■ Task material:

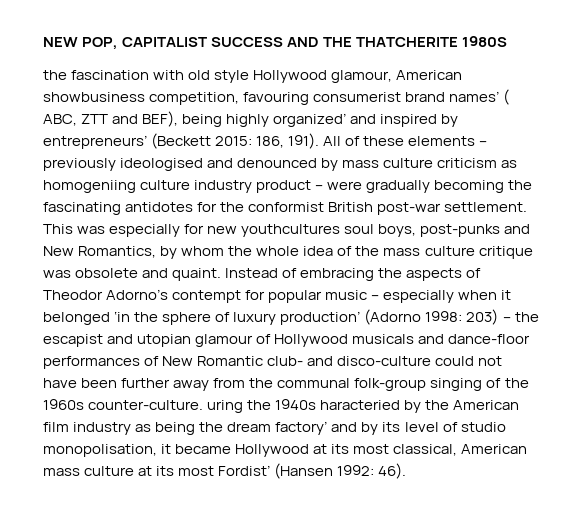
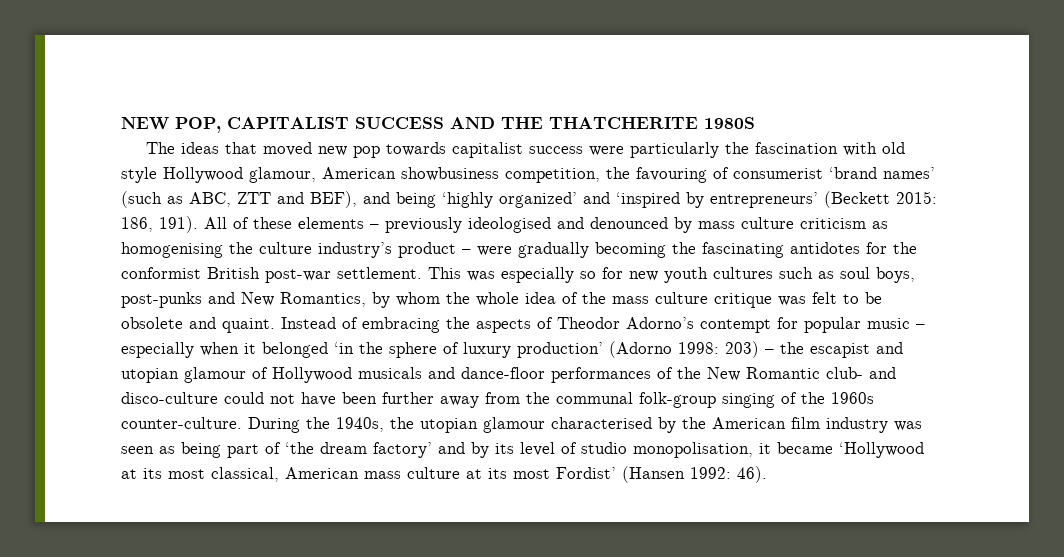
- the fascination with old style Hollywood glamour, American showbusiness competition, favouring consumerist brand names’ ( ABC, ZTT and BEF), being highly organized’ and inspired by entrepreneurs’ (Beckett 2015: 186, 191).
+ The ideas that moved new pop towards capitalist success were particularly the fascination with old style Hollywood glamour, American showbusiness competition, the favouring of consumerist ‘brand names’ (such as ABC, ZTT and BEF), and being ‘highly organized’ and ‘inspired by entrepreneurs’ (Beckett 2015: 186, 191).
- All of these elements – previously ideologised and denounced by mass culture criticism as homogeniing culture industry product – were gradually becoming the fascinating antidotes for the conformist British post-war settlement.
+ All of these elements – previously ideologised and denounced by mass culture criticism as homogenising the culture industry’s product – were gradually becoming the fascinating antidotes for the conformist British post-war settlement.
- This was especially for new youthcultures soul boys, post-punks and New Romantics, by whom the whole idea of the mass culture critique was obsolete and quaint.
+ This was especially so for new youth cultures such as soul boys, post-punks and New Romantics, by whom the whole idea of the mass culture critique was felt to be obsolete and quaint.
- 203) – the escapist and utopian glamour of Hollywood musicals and dance-floor performances of New Romantic club- and disco-culture could not have been further away from the communal folk-group singing of the 1960s counter-culture. uring the 1940s haracteried by the American film industry as being the dream factory’ and by its level of studio monopolisation, it became Hollywood at its most classical, American mass culture at its most Fordist’ (Hansen 1992:
+ 203) – the escapist and utopian glamour of Hollywood musicals and dance-floor performances of the New Romantic club- and disco-culture could not have been further away from the communal folk-group singing of the 1960s counter-culture. During the 1940s, the utopian glamour characterised by the American film industry was seen as being part of ‘the dream factory’ and by its level of studio monopolisation, it became ‘Hollywood at its most classical, American mass culture at its most Fordist’ (Hansen 1992:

■ Task to carry out:
Please transcribe exactly the lines from the start of the records through the line containing "be obsolete and quaint.", leaving the pictures out.

■ Answer for the task:
- the fascination with old style Hollywood glamour, American showbusiness competition, favouring consumerist brand names’ ( ABC, ZTT and BEF), being highly organized’ and inspired by entrepreneurs’ (Beckett 2015: 186, 191).
+ The ideas that moved new pop towards capitalist success were particularly the fascination with old style Hollywood glamour, American showbusiness competition, the favouring of consumerist ‘brand names’ (such as ABC, ZTT and BEF), and being ‘highly organized’ and ‘inspired by entrepreneurs’ (Beckett 2015: 186, 191).
- All of these elements – previously ideologised and denounced by mass culture criticism as homogeniing culture industry product – were gradually becoming the fascinating antidotes for the conformist British post-war settlement.
+ All of these elements – previously ideologised and denounced by mass culture criticism as homogenising the culture industry’s product – were gradually becoming the fascinating antidotes for the conformist British post-war settlement.
- This was especially for new youthcultures soul boys, post-punks and New Romantics, by whom the whole idea of the mass culture critique was obsolete and quaint.
+ This was especially so for new youth cultures such as soul boys, post-punks and New Romantics, by whom the whole idea of the mass culture critique was felt to be obsolete and quaint.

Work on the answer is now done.